→ WORK REQUEST
An exact reproduction of the data below is expected, free of images.

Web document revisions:
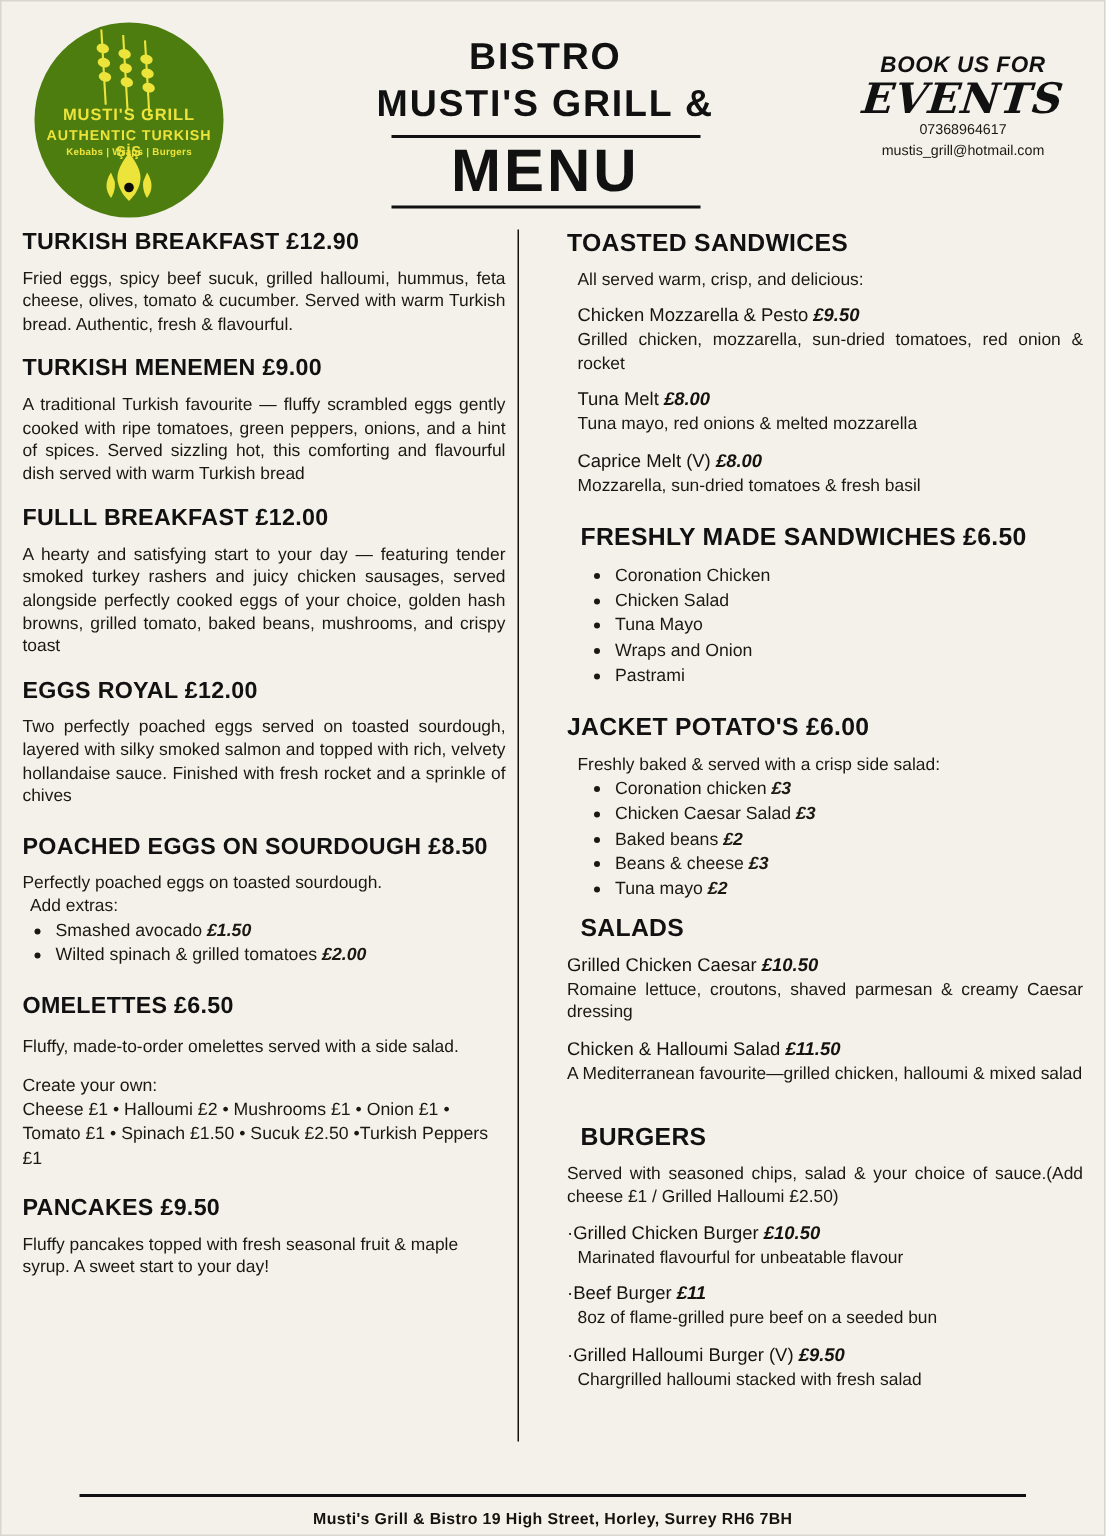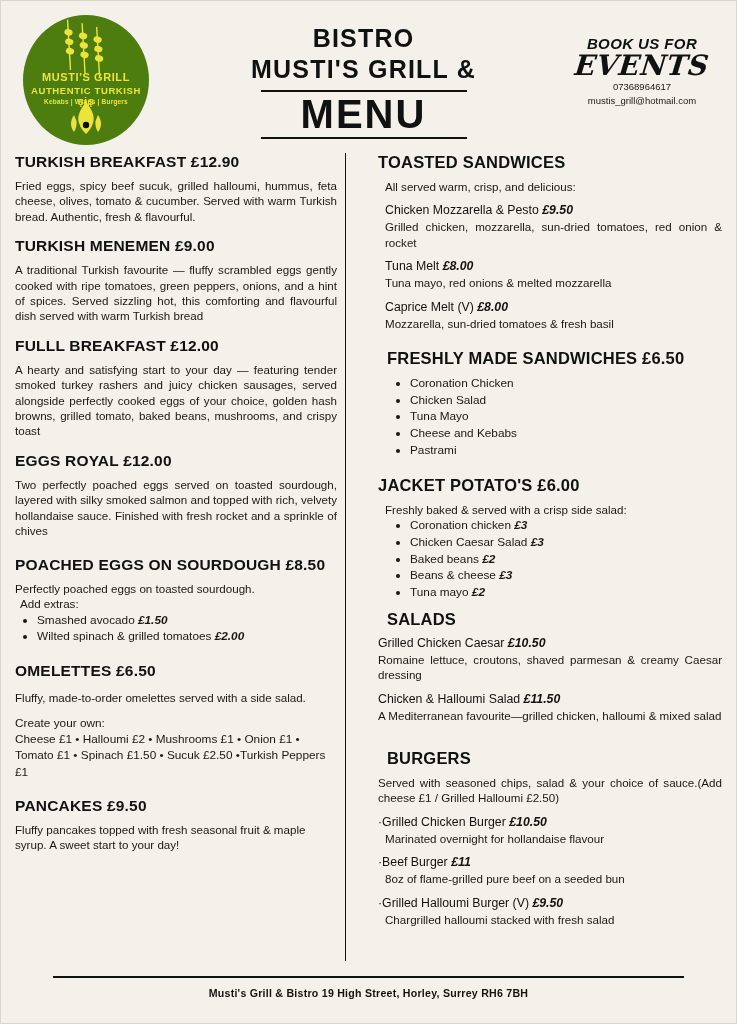--- a/index.html
+++ b/index.html
@@ -303,7 +303,7 @@
           <li>Coronation Chicken</li>
           <li>Chicken Salad</li>
           <li>Tuna Mayo</li>
-          <li>Cheese and Kebabs</li>
+          <li>Wraps and Onion</li>
           <li>Pastrami</li>
         </ul>
       </div>

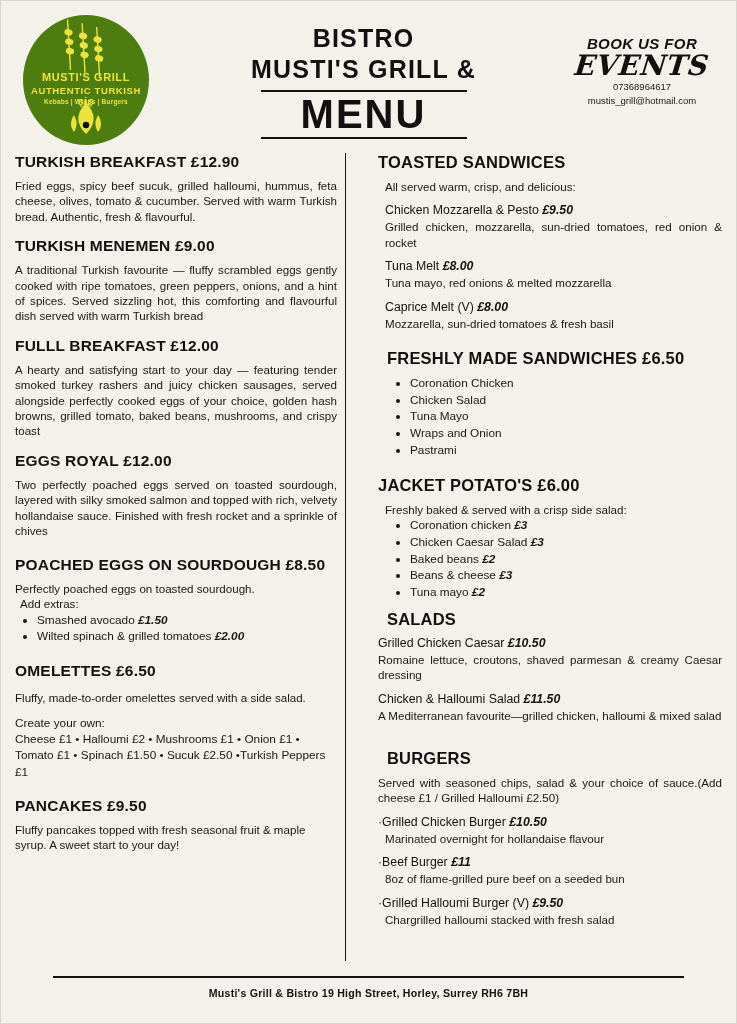--- a/index.html
+++ b/index.html
@@ -350,7 +350,7 @@
 
         <div>
           <div class="iname"><span>·Grilled Chicken Burger </span><span class="pr">£10.50</span></div>
-          <p class="desc nj ind">Marinated overnight for hollandaise flavour</p>
+          <p class="desc nj ind">Marinated flavourful for unbeatable flavour</p>
         </div>
         <div class="item-gap sm"></div>
 

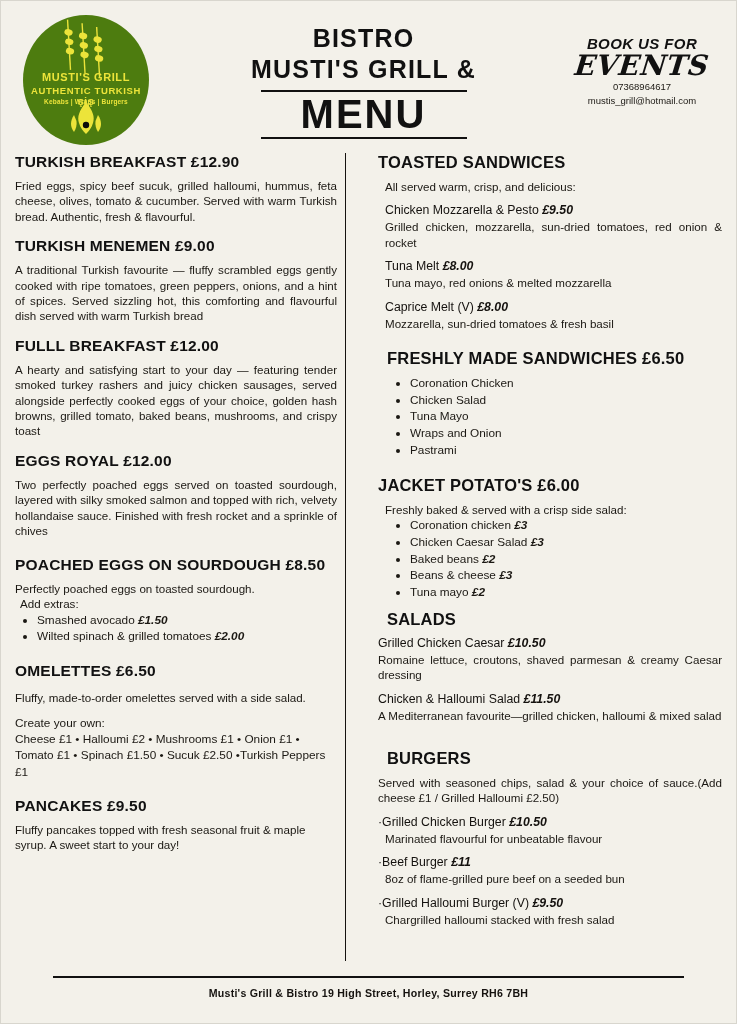--- a/index.html
+++ b/index.html
@@ -146,7 +146,7 @@
   
   #footer {
     position: absolute;
-    left: 0; right: 0; bottom: 20px;
+    left: 0; right: 0; bottom: 0;
     padding: 4px 52px;
   }
   #footer .rule { border-top: 2.2px solid #111; margin-bottom: 9px; }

→ ANSWER BOX
--- a/index.html
+++ b/index.html
@@ -303,7 +303,7 @@
           <li>Coronation Chicken</li>
           <li>Chicken Salad</li>
           <li>Tuna Mayo</li>
-          <li>Cheese and Kebabs</li>
+          <li>Wraps and Onion</li>
           <li>Pastrami</li>
         </ul>
       </div>

--- a/index.html
+++ b/index.html
@@ -350,7 +350,7 @@
 
         <div>
           <div class="iname"><span>·Grilled Chicken Burger </span><span class="pr">£10.50</span></div>
-          <p class="desc nj ind">Marinated overnight for hollandaise flavour</p>
+          <p class="desc nj ind">Marinated flavourful for unbeatable flavour</p>
         </div>
         <div class="item-gap sm"></div>
 

--- a/index.html
+++ b/index.html
@@ -146,7 +146,7 @@
   
   #footer {
     position: absolute;
-    left: 0; right: 0; bottom: 20px;
+    left: 0; right: 0; bottom: 0;
     padding: 4px 52px;
   }
   #footer .rule { border-top: 2.2px solid #111; margin-bottom: 9px; }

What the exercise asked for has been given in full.